**WHAT NEEDS TO BE DONE**: Each line below from the line with "top: 22px ->" to the line with "html: <p>1.及时发现业务系统各个单元故障;</p> ->" must be copied exactly, including those two, and no picture may appear in the copy.

**SOURCE INFORMATION**:
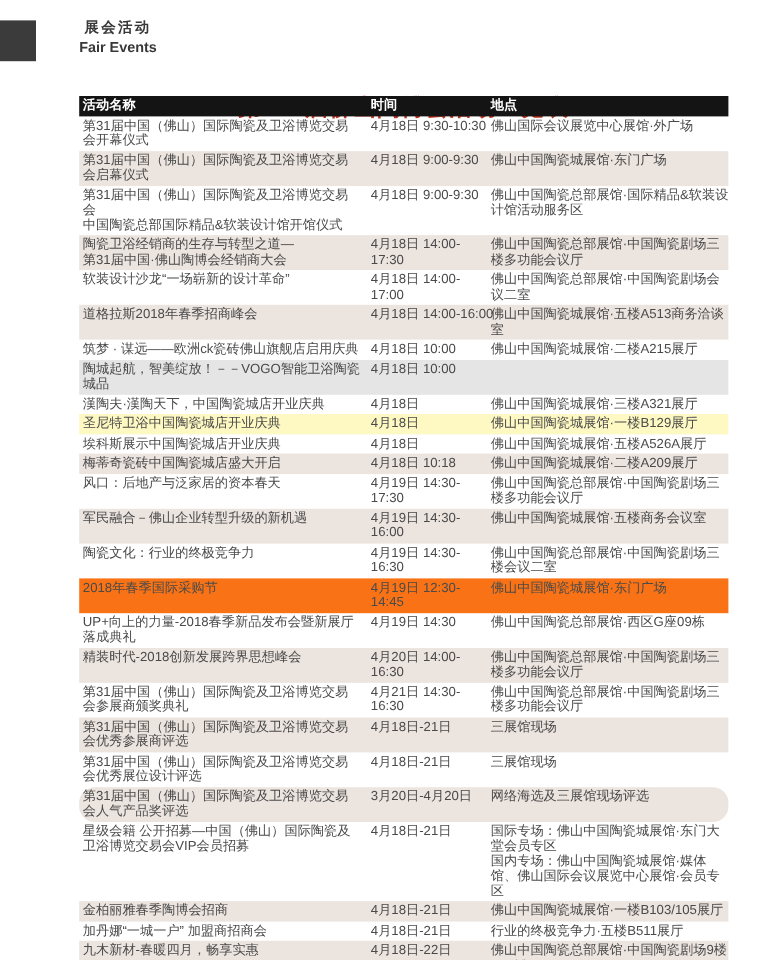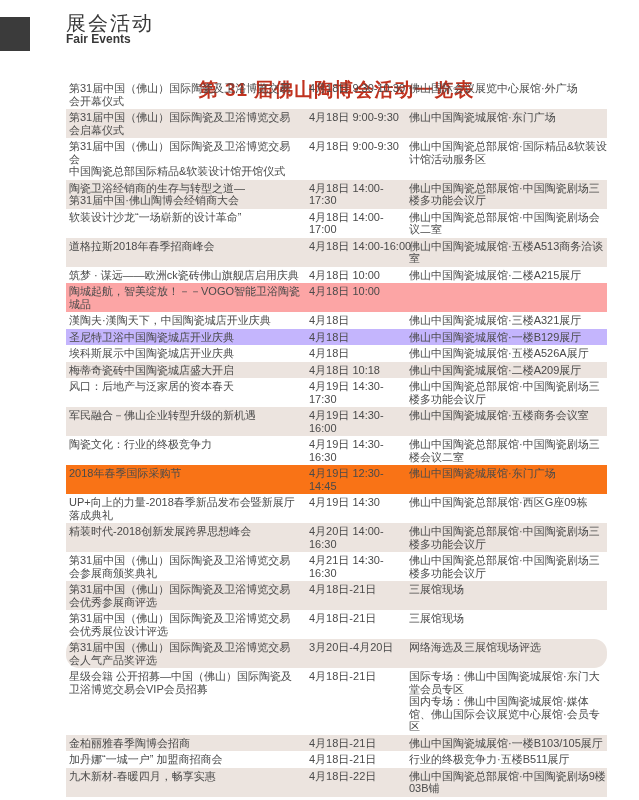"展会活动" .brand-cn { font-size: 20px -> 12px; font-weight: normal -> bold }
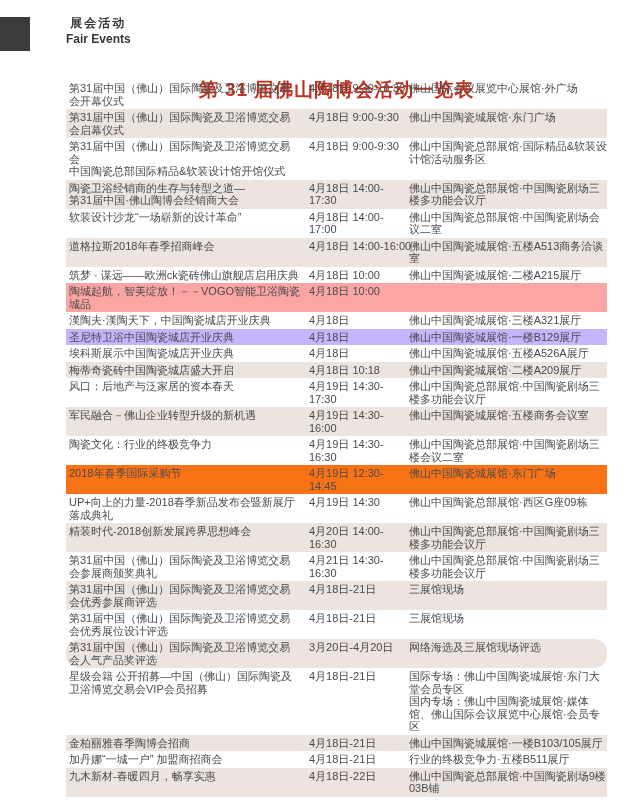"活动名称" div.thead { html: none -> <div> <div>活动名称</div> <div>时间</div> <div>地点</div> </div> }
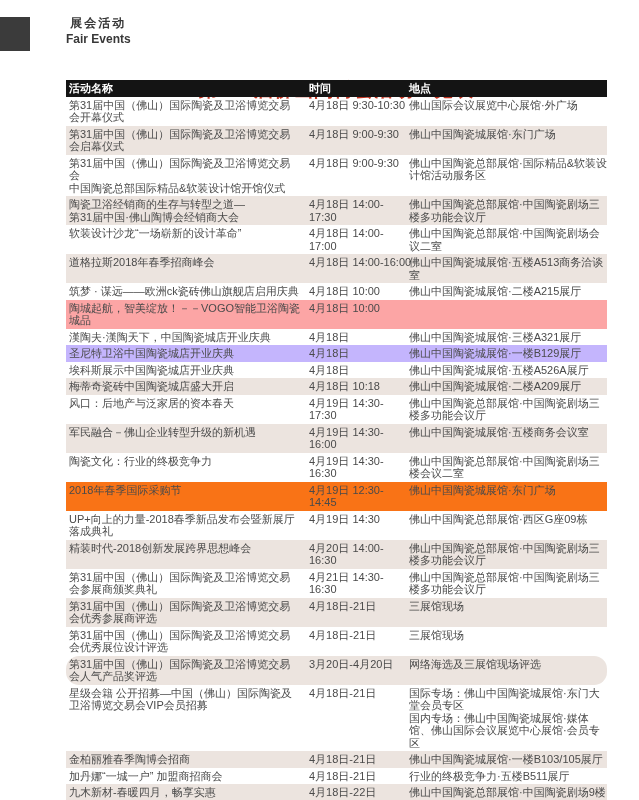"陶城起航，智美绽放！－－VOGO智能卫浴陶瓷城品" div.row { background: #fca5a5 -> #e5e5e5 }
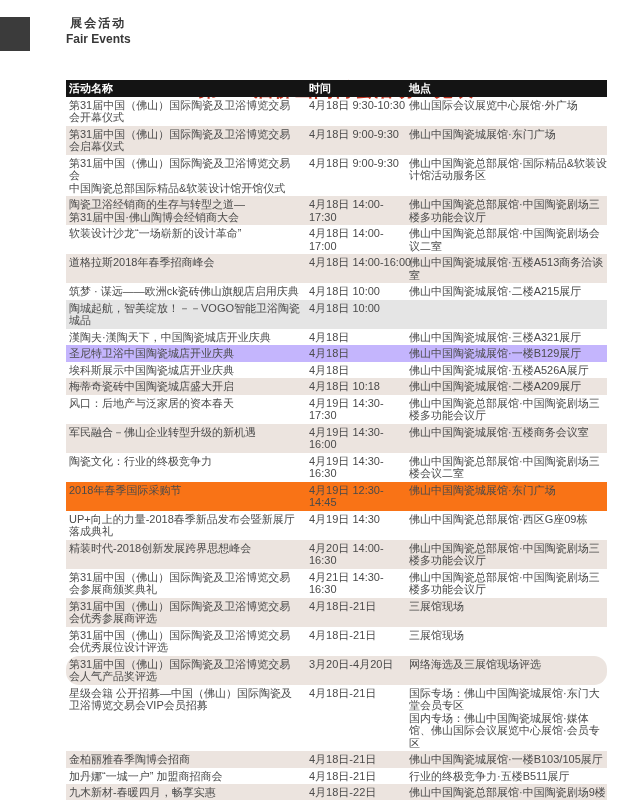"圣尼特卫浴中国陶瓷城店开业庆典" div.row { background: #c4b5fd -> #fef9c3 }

* * *

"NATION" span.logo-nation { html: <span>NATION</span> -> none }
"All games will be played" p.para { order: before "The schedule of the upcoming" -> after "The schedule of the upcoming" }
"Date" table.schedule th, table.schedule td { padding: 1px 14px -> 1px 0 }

==

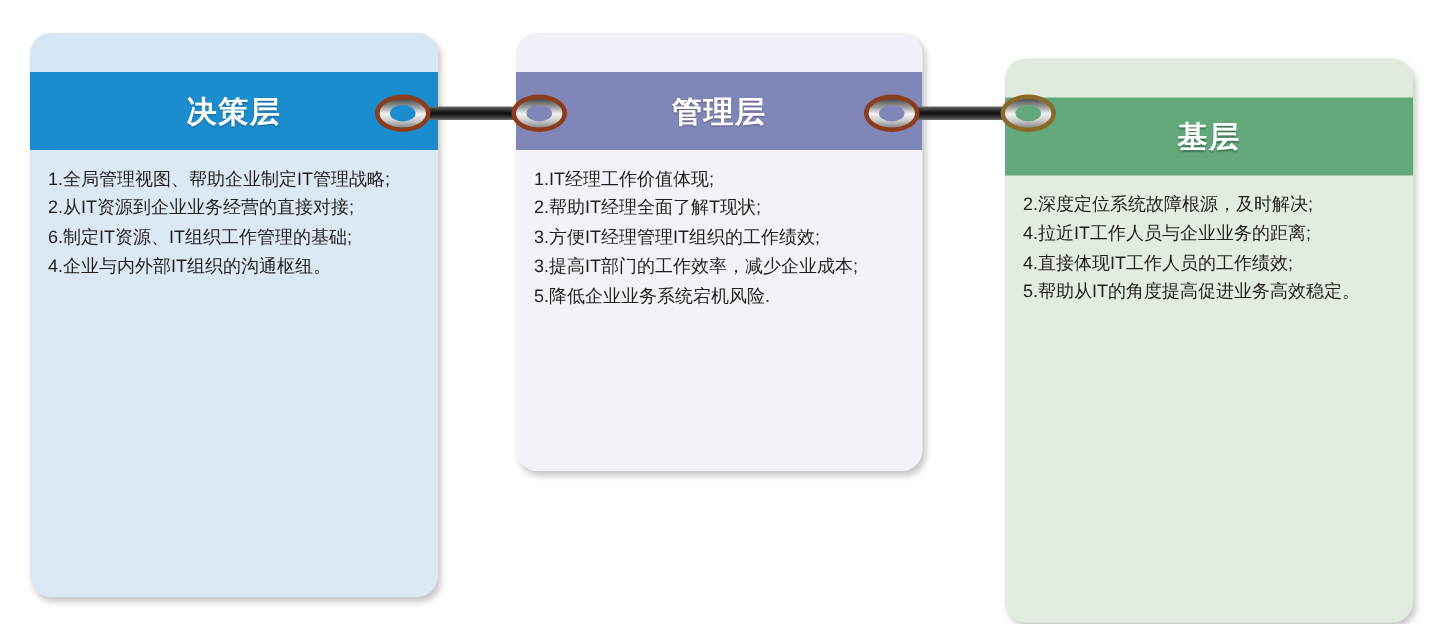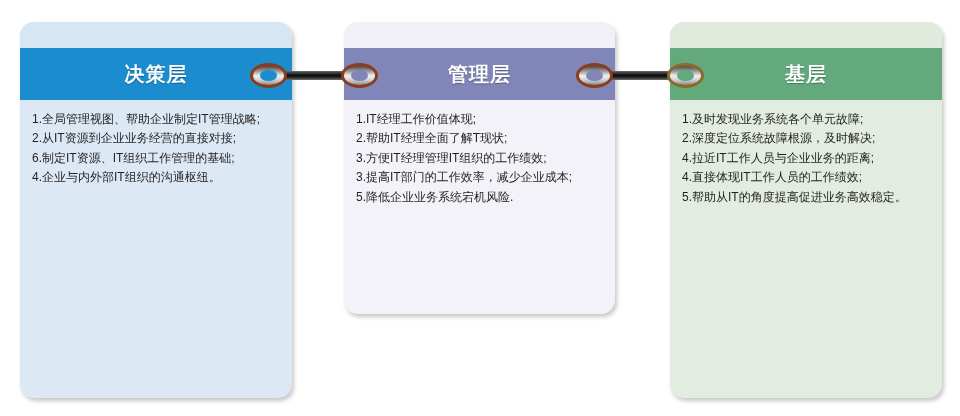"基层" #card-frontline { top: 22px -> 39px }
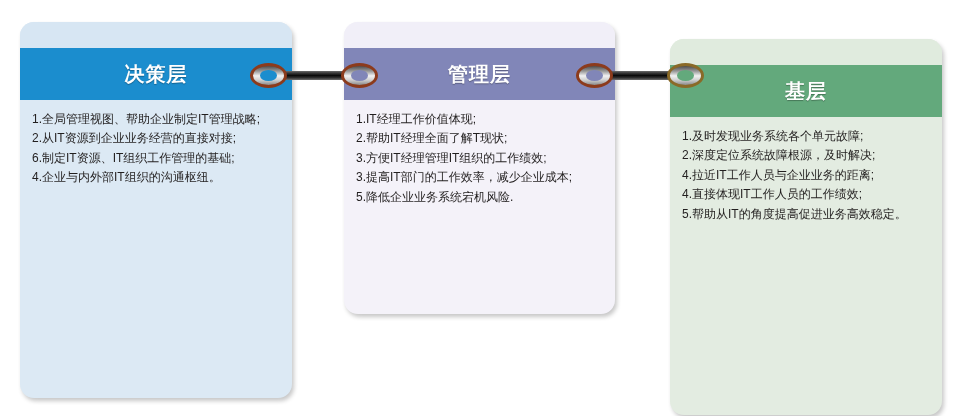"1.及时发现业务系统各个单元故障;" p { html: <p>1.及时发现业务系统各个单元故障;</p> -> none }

**TASK RESPONSE**:
"基层" #card-frontline { top: 22px -> 39px }
"1.及时发现业务系统各个单元故障;" p { html: <p>1.及时发现业务系统各个单元故障;</p> -> none }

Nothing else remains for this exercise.